+++ Entries provided
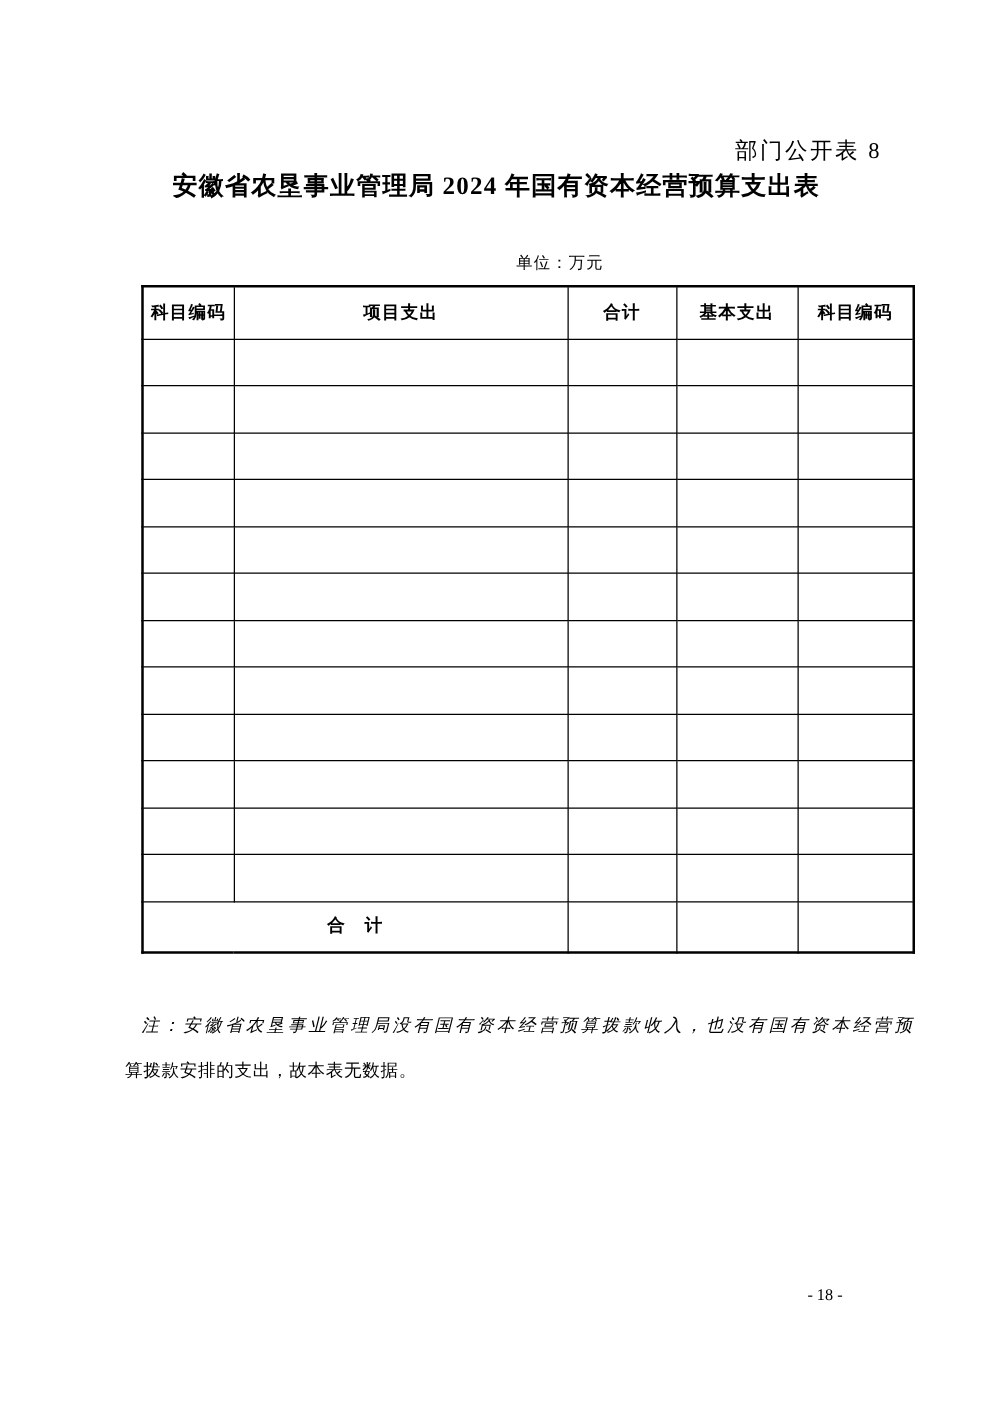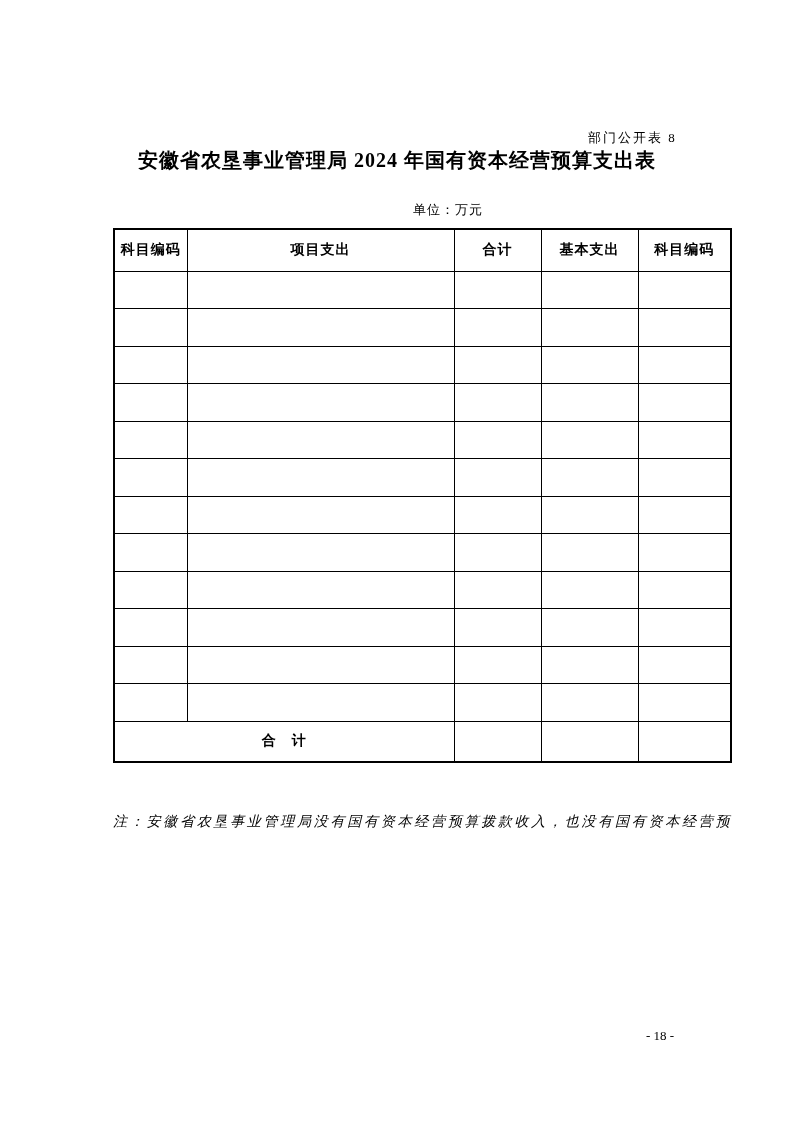--- a/index.html
+++ b/index.html
@@ -7,26 +7,25 @@
   .page {
     position:relative;
     width:794px; height:1123px;
     background:#ffffff;
     color:#000000;
     font-family:"Liberation Serif","DejaVu Serif",serif;
     overflow:hidden;
   }
   .corner-label {
     position:absolute; left:588px; top:108px;
-    font-size:13px; letter-spacing:2px;
+    font-size:18px; letter-spacing:2px;
     white-space:nowrap;
-    margin-top:21px;
   }
   .doc-title {
-    position:absolute; left:0; top:147px; width:794px;
+    position:absolute; left:0; top:135px; width:794px;
     text-align:center;
     font-size:20px; font-weight:bold; letter-spacing:1px;
     white-space:nowrap;
   }
   .unit-label {
     position:absolute; left:413px; top:201px; width:317px;
     text-align:left;
     font-size:13px; letter-spacing:1px;
   }
   table.budget-table {
@@ -180,17 +179,18 @@
         <td colspan="2">合　计</td>
         <td></td>
         <td></td>
         <td></td>
       </tr>
     </tfoot>
   </table>
 
   <div class="note">
     <div class="note-line-first">注：安徽省农垦事业管理局没有国有资本经营预算拨款收入，也没有国有资本经营预</div>
+    <div class="note-line-rest">算拨款安排的支出，故本表无数据。</div>
   </div>
 
   <div class="page-number">- 18 -</div>
 
 </div>
 
 </body></html>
++++++
What the task requires
A verbatim copy of the data, free of pictures, is the expected answer.

Solution to this problem
--- a/index.html
+++ b/index.html
@@ -7,26 +7,25 @@
   .page {
     position:relative;
     width:794px; height:1123px;
     background:#ffffff;
     color:#000000;
     font-family:"Liberation Serif","DejaVu Serif",serif;
     overflow:hidden;
   }
   .corner-label {
     position:absolute; left:588px; top:108px;
-    font-size:13px; letter-spacing:2px;
+    font-size:18px; letter-spacing:2px;
     white-space:nowrap;
-    margin-top:21px;
   }
   .doc-title {
-    position:absolute; left:0; top:147px; width:794px;
+    position:absolute; left:0; top:135px; width:794px;
     text-align:center;
     font-size:20px; font-weight:bold; letter-spacing:1px;
     white-space:nowrap;
   }
   .unit-label {
     position:absolute; left:413px; top:201px; width:317px;
     text-align:left;
     font-size:13px; letter-spacing:1px;
   }
   table.budget-table {
@@ -180,17 +179,18 @@
         <td colspan="2">合　计</td>
         <td></td>
         <td></td>
         <td></td>
       </tr>
     </tfoot>
   </table>
 
   <div class="note">
     <div class="note-line-first">注：安徽省农垦事业管理局没有国有资本经营预算拨款收入，也没有国有资本经营预</div>
+    <div class="note-line-rest">算拨款安排的支出，故本表无数据。</div>
   </div>
 
   <div class="page-number">- 18 -</div>
 
 </div>
 
 </body></html>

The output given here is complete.